November 18th, 2019 by Adam Armstrong
AMD Makes Several Announcements At SC19
Today at SC19 in Denver, AMD made a slew of announcements in HPC. The company announced new EC2 instances with AWS. And, as we’ve previously covered, GIGABYTE announced five new servers that leverage 2nd generation AMD EPYC, bringing their total to 28 servers.
Since the release of AMD EPYC Rome CPUs, the industry has seen a pretty good adoption. The new CPUs came out and shattered world records and can deliver better performance in a single socket versus its competition’s dual socket setup. A big advantage of the AMD EPYC Rome is that it allows servers to leverage PCIe 4.0 devices. In a world that is leveraging GPUs more and more, this is a huge leg up over the competition. With these Advantages, AMD is pushing its way into the HPC/supercomputing market where the above will be leveraged quickly. PCIe 4.0 devices that can now be leveraged include:
- Broadcom Thor NIC for 200 GB ethernet.
- Mellanox ConnectX-6 NIC showing ~400 GB/s InfiniBand performance.
- Samsung Gen4 PM1733 NVME SSD – Showcasing 2x of IOPS over the Samsung Gen3 SSD.
- Xilinx Alveo U50, U280 FPGAs.
AMD is expanding its footprint in the cloud with new AWS EC2 Compute-Optimized Instances, C5a and C5ad. Powered by the EPYC Rome CPUs, the C5a and C5ad will come in 8 virtualized sizes with up to 96 vCPUs which will provide additional choices to help customers optimize both cost and performance for a variety of compute intensive workloads, including batch processing, distributed analytics, and web applications. C5a and C5ad will both be available in bare metal variants c5an.metal and c5adn.metal) that will offer twice as much memory and double the vCPU count of comparable instances. The new instances will be available soon across multiple AWS regions.

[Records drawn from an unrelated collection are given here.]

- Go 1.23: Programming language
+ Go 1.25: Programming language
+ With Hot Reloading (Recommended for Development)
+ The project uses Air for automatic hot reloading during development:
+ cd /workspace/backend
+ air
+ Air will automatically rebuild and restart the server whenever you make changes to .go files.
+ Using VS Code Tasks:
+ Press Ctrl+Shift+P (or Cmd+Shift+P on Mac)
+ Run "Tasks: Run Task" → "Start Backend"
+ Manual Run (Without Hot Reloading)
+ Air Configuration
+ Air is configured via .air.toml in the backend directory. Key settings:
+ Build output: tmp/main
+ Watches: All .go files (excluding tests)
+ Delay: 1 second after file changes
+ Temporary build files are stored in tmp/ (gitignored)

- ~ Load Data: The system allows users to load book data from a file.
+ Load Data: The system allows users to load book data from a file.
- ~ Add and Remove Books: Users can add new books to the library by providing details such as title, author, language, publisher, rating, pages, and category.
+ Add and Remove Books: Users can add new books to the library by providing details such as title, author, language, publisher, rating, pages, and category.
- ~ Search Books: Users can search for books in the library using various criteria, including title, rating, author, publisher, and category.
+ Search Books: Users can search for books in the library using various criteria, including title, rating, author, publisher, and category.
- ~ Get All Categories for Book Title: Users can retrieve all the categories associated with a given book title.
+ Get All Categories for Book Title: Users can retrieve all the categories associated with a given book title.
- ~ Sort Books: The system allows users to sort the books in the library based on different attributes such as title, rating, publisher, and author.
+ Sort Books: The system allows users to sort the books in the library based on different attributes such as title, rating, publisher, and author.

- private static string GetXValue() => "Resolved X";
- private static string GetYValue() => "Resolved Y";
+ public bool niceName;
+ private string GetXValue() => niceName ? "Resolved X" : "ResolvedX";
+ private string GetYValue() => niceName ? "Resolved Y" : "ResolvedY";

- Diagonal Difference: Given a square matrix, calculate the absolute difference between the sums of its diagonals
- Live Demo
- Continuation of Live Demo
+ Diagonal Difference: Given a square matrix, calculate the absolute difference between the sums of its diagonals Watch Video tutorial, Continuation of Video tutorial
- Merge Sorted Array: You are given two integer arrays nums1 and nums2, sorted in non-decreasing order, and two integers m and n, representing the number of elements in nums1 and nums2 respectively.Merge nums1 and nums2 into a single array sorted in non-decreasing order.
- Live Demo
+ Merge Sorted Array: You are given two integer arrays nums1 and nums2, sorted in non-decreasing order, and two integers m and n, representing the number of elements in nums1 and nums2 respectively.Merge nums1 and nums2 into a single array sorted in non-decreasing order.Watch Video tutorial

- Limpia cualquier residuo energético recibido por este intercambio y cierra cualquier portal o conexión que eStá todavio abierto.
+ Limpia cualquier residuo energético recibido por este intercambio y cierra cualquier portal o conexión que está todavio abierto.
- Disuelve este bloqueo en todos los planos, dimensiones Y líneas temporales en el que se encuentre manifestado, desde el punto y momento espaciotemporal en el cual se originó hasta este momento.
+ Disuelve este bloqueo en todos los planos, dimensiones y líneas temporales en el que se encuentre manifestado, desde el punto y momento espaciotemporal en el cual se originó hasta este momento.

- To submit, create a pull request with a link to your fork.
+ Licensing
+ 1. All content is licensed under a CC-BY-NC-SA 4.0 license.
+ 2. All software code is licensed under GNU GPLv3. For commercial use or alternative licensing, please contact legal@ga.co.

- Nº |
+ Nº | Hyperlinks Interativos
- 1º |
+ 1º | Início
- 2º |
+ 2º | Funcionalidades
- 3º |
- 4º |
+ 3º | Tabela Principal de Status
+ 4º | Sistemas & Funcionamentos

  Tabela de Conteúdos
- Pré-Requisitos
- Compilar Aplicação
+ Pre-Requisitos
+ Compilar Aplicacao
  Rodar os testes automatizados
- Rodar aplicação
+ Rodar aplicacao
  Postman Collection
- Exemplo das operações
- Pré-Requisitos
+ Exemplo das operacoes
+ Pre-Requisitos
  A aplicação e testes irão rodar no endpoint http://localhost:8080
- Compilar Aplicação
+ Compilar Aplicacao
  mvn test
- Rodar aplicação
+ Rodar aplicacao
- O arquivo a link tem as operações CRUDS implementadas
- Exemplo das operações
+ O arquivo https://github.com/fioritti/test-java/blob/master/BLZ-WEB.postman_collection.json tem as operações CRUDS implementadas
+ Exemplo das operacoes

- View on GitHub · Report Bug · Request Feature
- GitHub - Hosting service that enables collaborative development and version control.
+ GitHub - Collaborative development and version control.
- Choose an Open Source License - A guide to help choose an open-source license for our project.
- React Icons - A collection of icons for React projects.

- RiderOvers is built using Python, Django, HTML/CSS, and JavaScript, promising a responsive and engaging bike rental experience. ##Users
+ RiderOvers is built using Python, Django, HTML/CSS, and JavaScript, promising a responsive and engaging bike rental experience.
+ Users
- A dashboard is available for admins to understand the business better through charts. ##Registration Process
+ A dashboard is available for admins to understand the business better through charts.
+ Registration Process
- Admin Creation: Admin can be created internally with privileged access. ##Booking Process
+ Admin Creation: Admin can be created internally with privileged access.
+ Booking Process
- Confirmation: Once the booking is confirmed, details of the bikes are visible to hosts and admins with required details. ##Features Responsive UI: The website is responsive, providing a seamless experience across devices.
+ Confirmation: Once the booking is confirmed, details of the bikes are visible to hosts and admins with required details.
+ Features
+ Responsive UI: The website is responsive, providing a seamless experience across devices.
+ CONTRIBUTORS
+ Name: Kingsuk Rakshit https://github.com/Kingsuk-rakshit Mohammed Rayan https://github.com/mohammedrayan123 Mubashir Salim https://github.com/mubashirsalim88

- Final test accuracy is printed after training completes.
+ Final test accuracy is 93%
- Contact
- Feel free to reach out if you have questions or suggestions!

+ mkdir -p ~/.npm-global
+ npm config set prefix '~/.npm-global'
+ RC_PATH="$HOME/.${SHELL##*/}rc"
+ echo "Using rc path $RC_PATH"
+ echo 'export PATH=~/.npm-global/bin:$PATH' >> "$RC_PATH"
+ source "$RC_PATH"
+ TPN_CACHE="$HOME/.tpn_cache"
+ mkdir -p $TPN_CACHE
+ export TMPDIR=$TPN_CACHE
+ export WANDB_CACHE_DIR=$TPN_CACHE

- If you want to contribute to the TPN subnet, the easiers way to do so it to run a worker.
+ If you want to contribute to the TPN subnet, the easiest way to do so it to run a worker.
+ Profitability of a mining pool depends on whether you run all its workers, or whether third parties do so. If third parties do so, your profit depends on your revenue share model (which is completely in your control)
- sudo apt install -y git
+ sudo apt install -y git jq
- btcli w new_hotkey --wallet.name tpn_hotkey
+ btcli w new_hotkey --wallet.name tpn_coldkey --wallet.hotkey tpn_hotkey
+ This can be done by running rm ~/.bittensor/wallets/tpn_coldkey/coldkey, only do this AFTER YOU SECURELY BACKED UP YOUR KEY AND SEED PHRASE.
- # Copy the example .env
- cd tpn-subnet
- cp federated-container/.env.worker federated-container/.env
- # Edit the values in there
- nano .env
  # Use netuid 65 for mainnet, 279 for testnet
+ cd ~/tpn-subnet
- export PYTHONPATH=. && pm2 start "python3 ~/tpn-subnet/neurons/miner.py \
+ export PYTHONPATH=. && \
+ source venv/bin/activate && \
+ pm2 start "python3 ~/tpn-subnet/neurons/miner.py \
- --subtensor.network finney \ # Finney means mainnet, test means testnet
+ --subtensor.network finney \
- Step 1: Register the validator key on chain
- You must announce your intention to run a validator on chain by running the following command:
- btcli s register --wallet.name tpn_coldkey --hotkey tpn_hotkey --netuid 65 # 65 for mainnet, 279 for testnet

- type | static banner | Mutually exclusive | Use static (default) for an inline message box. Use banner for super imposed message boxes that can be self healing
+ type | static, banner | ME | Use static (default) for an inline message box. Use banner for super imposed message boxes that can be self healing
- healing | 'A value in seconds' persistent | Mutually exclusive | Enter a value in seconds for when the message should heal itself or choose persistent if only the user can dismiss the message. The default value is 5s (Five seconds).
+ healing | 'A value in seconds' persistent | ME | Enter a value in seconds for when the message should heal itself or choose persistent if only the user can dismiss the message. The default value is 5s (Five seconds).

More cloud news, Microsoft Azure is previewing Azure HBv2 virtual machines for high-performance computing. These VMs leverage AMD EPYC 7742 processor. Azure and AMD state that these VMs can give customers supercomputer performance, supporting 200Gbps HDR InfiniBand, and up to 80,000 cores for a single job.
AMD released version 3.0 of its ROCm Open Software Platform. New features include:
- Introduction of ROCm 3.0 with new innovations to support HIP-clang – a compiler built upon LLVM, improved CUDA conversion capability with hipify-clang, library optimizations for both HPC and ML.
- ROCm upstream integration into leading TensorFlow and PyTorch machine learning frameworks for applications like reinforcement learning, autonomous driving, and image and video detection.
- Expanded acceleration support for HPC programing models and applications like OpenMP programing, LAMMPS, and NAMD.
- New support for system and workload deployment tools like Kubernetes, Singularity, SLURM, TAU and others.